A presidente da Câmara Técnica de Analgesia Relativa ou Sedação Consciente do Conselho Regional de Odontologia de São Paulo (CROSP), Dra. Juliana Cama Ramacciato, detalha os principais impactos da norma para o dia a dia do cirurgião-dentista.
O que muda na segurança e infraestrutura
Um dos principais impactos da resolução é a obrigatoriedade de capacitação em Suporte Básico e Avançado de Vida para os profissionais habilitados. A medida, atrelada à exigência de equipamentos específicos, alinha a Odontologia brasileira às recomendações de sociedades científicas internacionais, como a
American Dental Association
(ADA) e a
International Federation of Dental Anesthesiology Societies
(IFDAS).
“A segurança em procedimentos de sedação não depende apenas do medicamento ou via utilizados, mas da combinação entre adequada avaliação e seleção do paciente, treinamento do profissional, monitorização contínua, infraestrutura apropriada e capacidade da equipe para reconhecer e tratar precocemente qualquer intercorrência”, pontua a Dra. Juliana.
Segundo a especialista, a normativa tem foco na identificação precoce de riscos. “A resolução reforça o conceito de prevenção e avaliação pré-sedação. A monitorização sistemática possibilita identificar alterações importantes ainda em fases iniciais. O objetivo não é apenas saber tratar uma intercorrência, mas evitar que ela aconteça”.
A regra de transição para quem já atua
A resolução também estabelece um período de transição. Essa regra permite que o cirurgião-dentista que já atua com sedação solicite o registro da habilitação (básica ou avançada) no respectivo Conselho Regional, desde que apresente a documentação que comprove sua formação e experiência clínica prévia.
“A regra de transição foi construída justamente para reconhecer profissionais que já exercem a sedação de maneira ética, responsável e com experiência comprovada antes da publicação desta resolução”, explica a presidente da CT. “O objetivo não é criar obstáculos, mas permitir que esses profissionais tenham sua trajetória devidamente reconhecida dentro do novo marco regulatório”.

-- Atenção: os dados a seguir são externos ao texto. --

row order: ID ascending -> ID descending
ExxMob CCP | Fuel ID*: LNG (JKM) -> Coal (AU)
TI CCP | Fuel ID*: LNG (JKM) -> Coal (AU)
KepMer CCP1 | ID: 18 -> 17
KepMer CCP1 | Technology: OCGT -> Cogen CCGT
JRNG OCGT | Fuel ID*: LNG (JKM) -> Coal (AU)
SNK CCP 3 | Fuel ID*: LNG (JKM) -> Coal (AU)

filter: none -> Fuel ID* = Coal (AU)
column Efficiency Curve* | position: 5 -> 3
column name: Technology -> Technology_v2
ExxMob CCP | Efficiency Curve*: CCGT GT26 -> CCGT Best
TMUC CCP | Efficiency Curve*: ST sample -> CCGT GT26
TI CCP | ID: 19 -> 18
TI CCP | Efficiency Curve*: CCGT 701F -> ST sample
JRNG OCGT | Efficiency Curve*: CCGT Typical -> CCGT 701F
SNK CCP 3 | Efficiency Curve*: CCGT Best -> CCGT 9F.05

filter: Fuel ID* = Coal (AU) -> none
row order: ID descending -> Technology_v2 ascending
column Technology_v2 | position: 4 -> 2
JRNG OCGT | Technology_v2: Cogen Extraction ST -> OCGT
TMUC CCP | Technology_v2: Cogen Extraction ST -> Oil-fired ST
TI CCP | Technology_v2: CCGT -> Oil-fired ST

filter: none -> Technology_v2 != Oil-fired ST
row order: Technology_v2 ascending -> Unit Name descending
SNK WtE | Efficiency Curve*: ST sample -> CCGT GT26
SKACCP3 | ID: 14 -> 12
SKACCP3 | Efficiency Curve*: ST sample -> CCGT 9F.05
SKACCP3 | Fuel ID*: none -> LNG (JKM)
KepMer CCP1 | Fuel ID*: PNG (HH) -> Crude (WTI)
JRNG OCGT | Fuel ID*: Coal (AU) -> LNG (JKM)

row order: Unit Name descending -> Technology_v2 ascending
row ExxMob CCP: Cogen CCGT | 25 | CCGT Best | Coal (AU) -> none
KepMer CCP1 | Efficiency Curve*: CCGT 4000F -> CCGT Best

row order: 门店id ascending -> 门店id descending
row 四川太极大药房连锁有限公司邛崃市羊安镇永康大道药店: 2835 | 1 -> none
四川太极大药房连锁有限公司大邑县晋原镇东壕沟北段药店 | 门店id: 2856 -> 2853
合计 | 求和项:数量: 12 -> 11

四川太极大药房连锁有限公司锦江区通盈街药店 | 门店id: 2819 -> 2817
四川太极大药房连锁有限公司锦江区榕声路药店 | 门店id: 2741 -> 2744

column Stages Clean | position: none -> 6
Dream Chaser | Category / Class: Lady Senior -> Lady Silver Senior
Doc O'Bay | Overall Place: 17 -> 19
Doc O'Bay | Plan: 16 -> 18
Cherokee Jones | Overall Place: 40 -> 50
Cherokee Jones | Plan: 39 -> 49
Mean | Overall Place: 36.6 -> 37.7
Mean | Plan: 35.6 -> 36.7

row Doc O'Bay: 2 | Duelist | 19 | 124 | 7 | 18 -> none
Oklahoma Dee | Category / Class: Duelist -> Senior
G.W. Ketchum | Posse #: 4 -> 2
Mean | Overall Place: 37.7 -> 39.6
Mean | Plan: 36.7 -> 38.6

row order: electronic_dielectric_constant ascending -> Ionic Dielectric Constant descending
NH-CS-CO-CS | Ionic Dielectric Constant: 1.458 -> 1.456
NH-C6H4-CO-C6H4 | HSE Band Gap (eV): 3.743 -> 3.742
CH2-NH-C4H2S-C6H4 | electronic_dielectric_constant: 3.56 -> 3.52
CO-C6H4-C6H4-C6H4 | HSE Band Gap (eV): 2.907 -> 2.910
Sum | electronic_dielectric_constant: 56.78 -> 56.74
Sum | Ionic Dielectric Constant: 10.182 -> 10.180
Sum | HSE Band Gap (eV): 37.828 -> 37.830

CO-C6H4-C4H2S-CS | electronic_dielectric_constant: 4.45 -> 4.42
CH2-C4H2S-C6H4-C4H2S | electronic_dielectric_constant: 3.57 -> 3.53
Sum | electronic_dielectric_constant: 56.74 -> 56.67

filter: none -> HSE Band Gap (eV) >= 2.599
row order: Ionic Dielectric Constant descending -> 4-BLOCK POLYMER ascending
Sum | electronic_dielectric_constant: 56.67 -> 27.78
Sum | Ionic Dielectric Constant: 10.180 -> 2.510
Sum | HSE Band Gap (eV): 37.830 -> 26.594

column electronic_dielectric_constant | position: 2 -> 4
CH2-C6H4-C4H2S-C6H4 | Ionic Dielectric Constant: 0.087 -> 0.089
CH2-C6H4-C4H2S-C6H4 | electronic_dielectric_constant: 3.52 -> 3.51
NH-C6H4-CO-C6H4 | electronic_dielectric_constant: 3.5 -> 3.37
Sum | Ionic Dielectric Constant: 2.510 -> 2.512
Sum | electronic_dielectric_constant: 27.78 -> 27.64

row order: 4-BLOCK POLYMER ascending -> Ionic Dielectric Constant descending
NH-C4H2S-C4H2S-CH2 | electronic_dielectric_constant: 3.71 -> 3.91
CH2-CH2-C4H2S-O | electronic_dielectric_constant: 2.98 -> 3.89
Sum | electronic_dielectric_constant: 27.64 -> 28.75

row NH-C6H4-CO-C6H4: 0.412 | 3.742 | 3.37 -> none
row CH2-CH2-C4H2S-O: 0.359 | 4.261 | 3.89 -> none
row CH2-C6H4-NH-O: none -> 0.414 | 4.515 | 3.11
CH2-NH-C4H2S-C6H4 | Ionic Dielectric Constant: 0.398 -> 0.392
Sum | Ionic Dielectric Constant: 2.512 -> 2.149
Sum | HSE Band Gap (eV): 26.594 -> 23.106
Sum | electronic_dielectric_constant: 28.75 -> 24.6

Para realizar o registro, o cirurgião-dentista deve consultar os requisitos documentais descritos na íntegra da resolução. A Câmara Técnica do CROSP está à disposição para orientar os profissionais durante esse processo.
O impacto na capacitação e na percepção do paciente
Ao definir parâmetros claros para o ensino e o exercício da sedação, a norma tem o objetivo de padronizar a atuação no país. Segundo a Dra. Juliana, isso contribui para “reduzir diferenças na capacitação entre profissionais e instituições de ensino, favorecendo uma prática mais consistente e previsível”.
O impacto final reflete na segurança do público. “Do ponto de vista da sociedade, normas claras aumentam a confiança dos pacientes. Quando existem critérios objetivos para habilitação, infraestrutura, monitorização e segurança, o paciente tem a garantia de que aquele procedimento está sendo realizado por um profissional qualificado e em um ambiente preparado”, concluiu.